--- RECORDED INFORMATION Enclosed Below ---

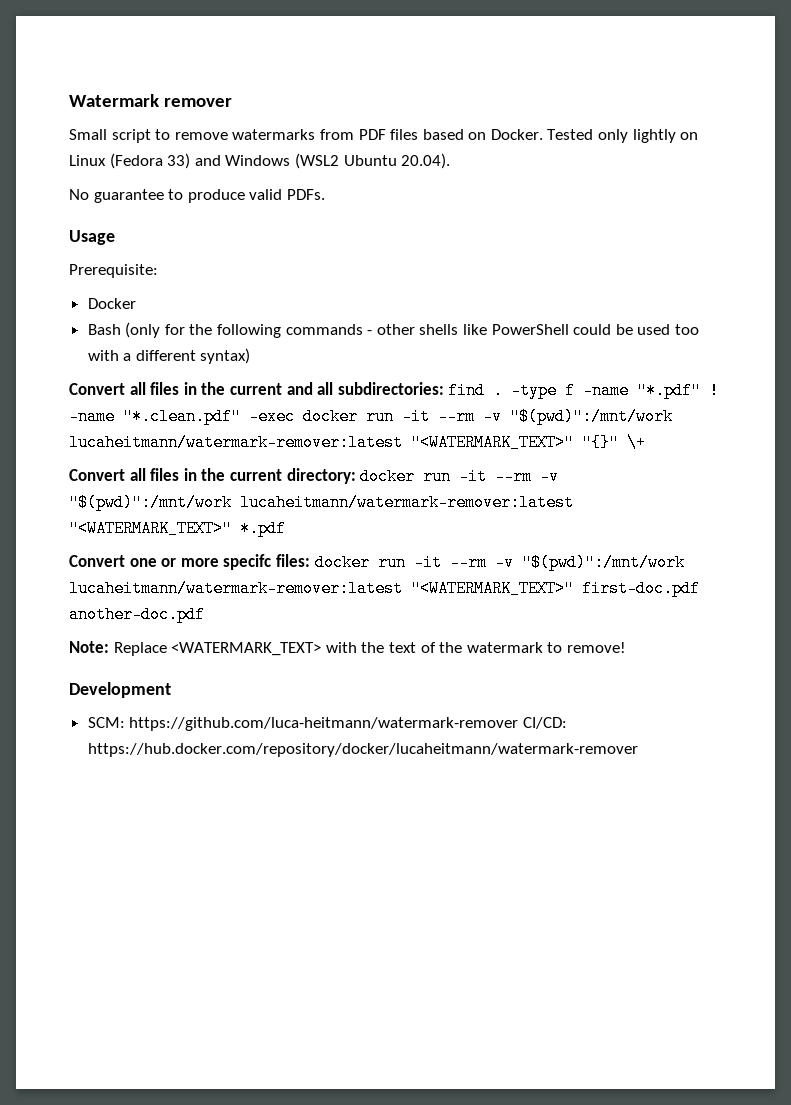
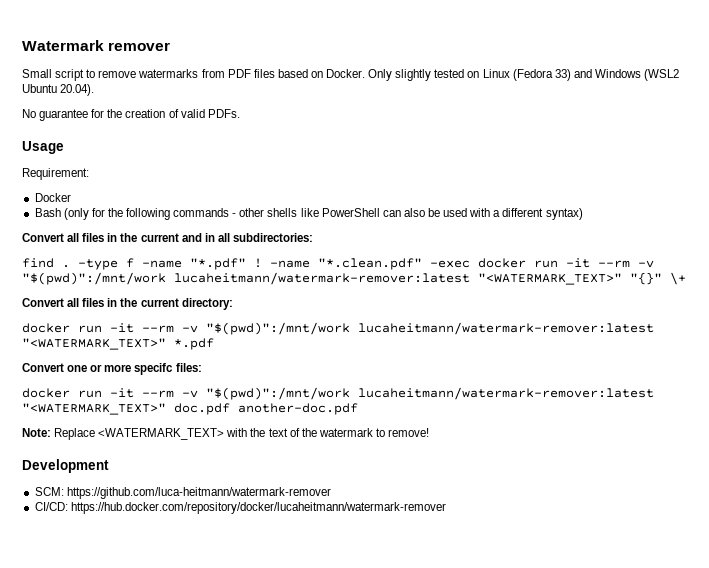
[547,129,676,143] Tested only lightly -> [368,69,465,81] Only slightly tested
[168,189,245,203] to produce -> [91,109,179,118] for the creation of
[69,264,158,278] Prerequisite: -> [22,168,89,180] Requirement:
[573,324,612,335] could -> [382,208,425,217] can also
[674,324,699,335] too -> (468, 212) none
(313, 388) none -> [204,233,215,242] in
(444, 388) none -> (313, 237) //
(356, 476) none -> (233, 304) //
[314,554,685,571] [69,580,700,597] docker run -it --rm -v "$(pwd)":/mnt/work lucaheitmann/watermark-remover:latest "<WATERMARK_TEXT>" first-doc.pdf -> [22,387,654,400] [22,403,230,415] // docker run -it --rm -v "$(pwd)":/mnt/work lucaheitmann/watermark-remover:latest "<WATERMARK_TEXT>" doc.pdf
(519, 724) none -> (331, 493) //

--- End of Enclosed RECORDED INFORMATION ---

## WORK REQUEST
Look above for the line containing "(313, 388) none -> [204,233,215,242] in". Output from there through the line containing "[314,554,685,571] [69,580,700,597] docker", exactly and inclusively.

## RESULT OF THIS TASK
(313, 388) none -> [204,233,215,242] in
(444, 388) none -> (313, 237) //
(356, 476) none -> (233, 304) //
[314,554,685,571] [69,580,700,597] docker run -it --rm -v "$(pwd)":/mnt/work lucaheitmann/watermark-remover:latest "<WATERMARK_TEXT>" first-doc.pdf -> [22,387,654,400] [22,403,230,415] // docker run -it --rm -v "$(pwd)":/mnt/work lucaheitmann/watermark-remover:latest "<WATERMARK_TEXT>" doc.pdf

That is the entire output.